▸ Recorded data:
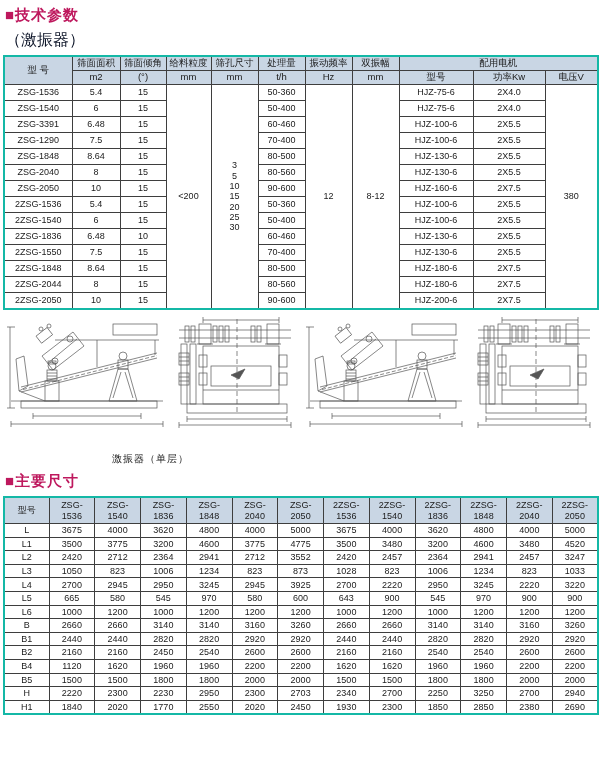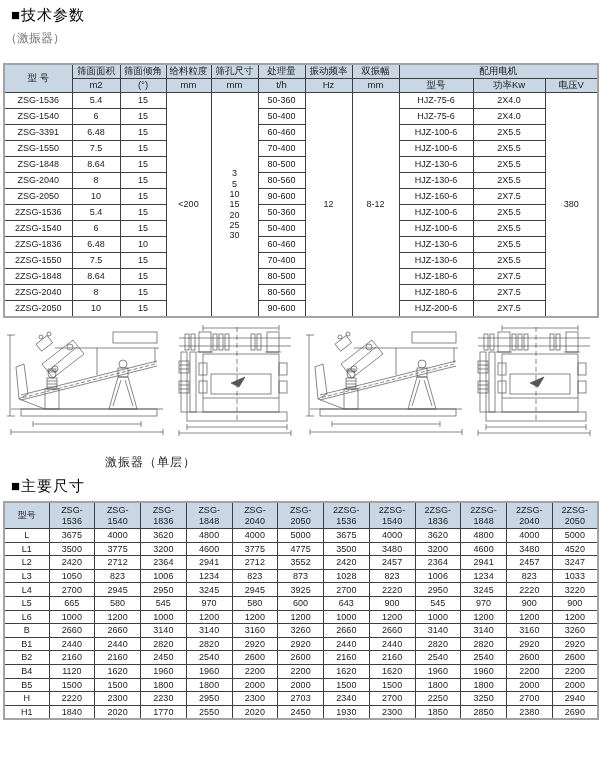"■技术参数" .sec-title { color: #000000 -> #be185d; font-weight: normal -> bold; margin: 2px 0 5px 8px -> 2px 0 5px 2px }
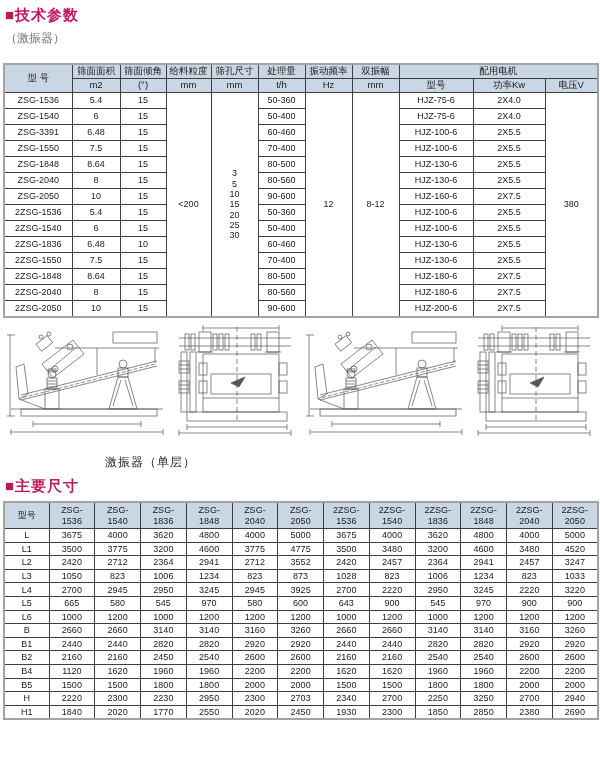"（激振器）" .subtitle { color: #737373 -> #0f172a; font-size: 12px -> 16px; margin: 0 0 16px 2px -> 0 0 4px 2px }
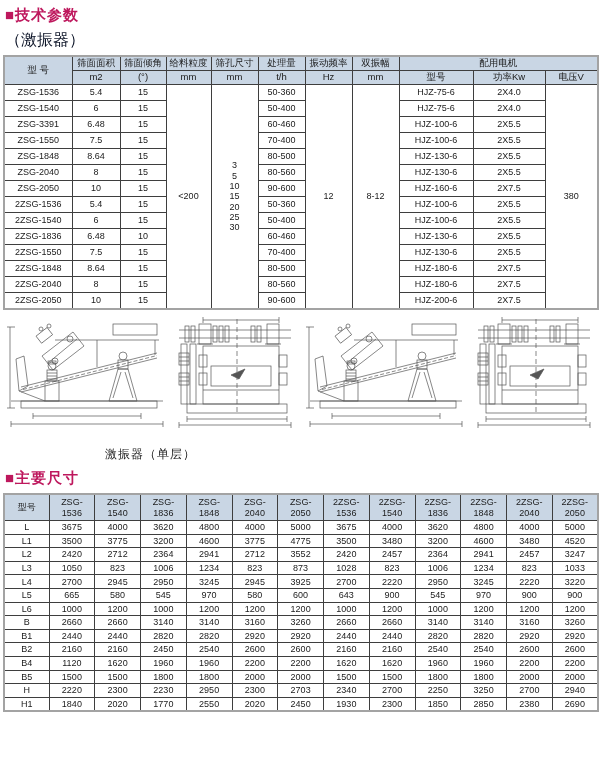"型 号" #params-table, #dims-table { border: 2px solid #a3a3a3 -> 2px solid #14b8a6 }
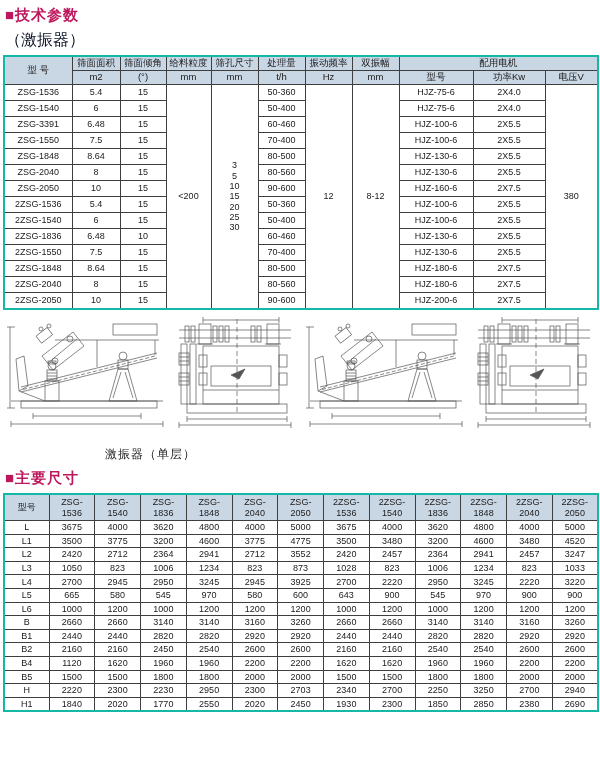"ZSG-1550" td { text: ZSG-1550 -> ZSG-1290 }
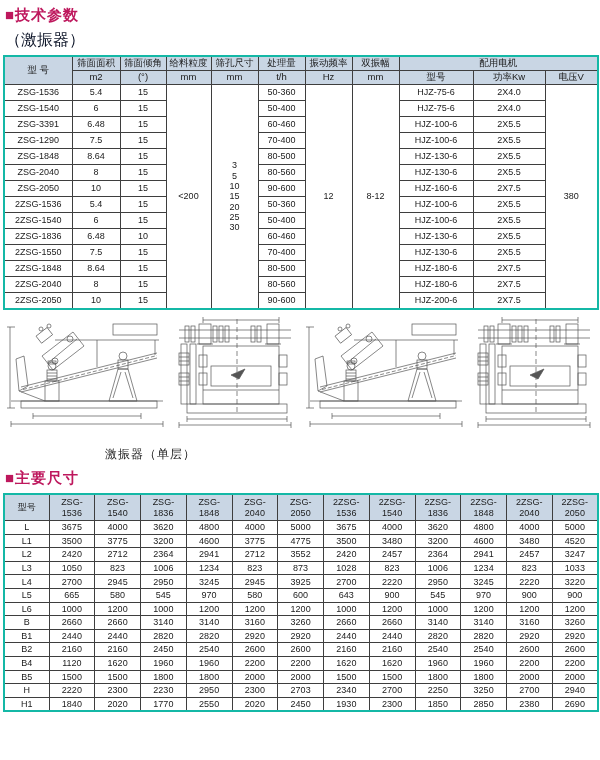"2ZSG-2040" td { text: 2ZSG-2040 -> 2ZSG-2044 }
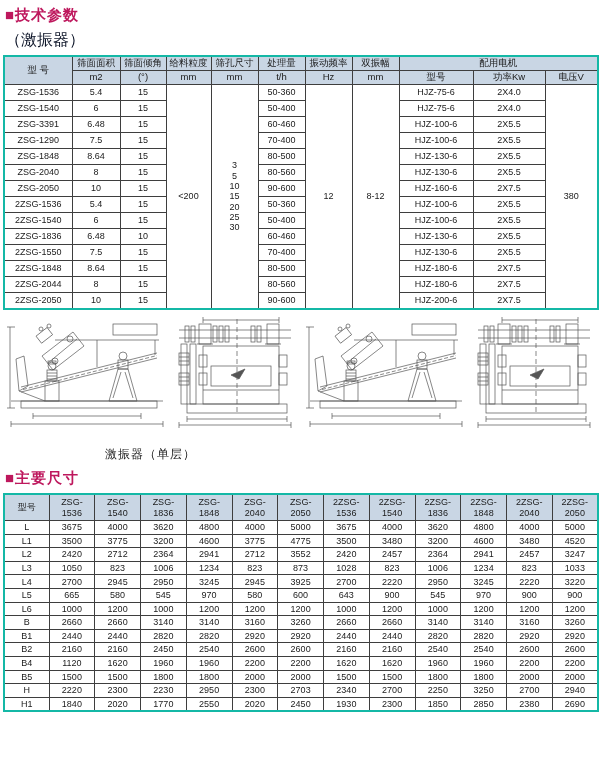"激振器（单层）" figcaption { font-size: 12px -> 10px; margin-top: 11px -> 17px }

▸ EXERCISE INSTRUCTIONS: Leave the pictures out, then output exactly the lines from the "color: #737373 ->" line through the end of the records above, and no others.

▸ EXERCISE RESPONSE:
"（激振器）" .subtitle { color: #737373 -> #0f172a; font-size: 12px -> 16px; margin: 0 0 16px 2px -> 0 0 4px 2px }
"型 号" #params-table, #dims-table { border: 2px solid #a3a3a3 -> 2px solid #14b8a6 }
"ZSG-1550" td { text: ZSG-1550 -> ZSG-1290 }
"2ZSG-2040" td { text: 2ZSG-2040 -> 2ZSG-2044 }
"激振器（单层）" figcaption { font-size: 12px -> 10px; margin-top: 11px -> 17px }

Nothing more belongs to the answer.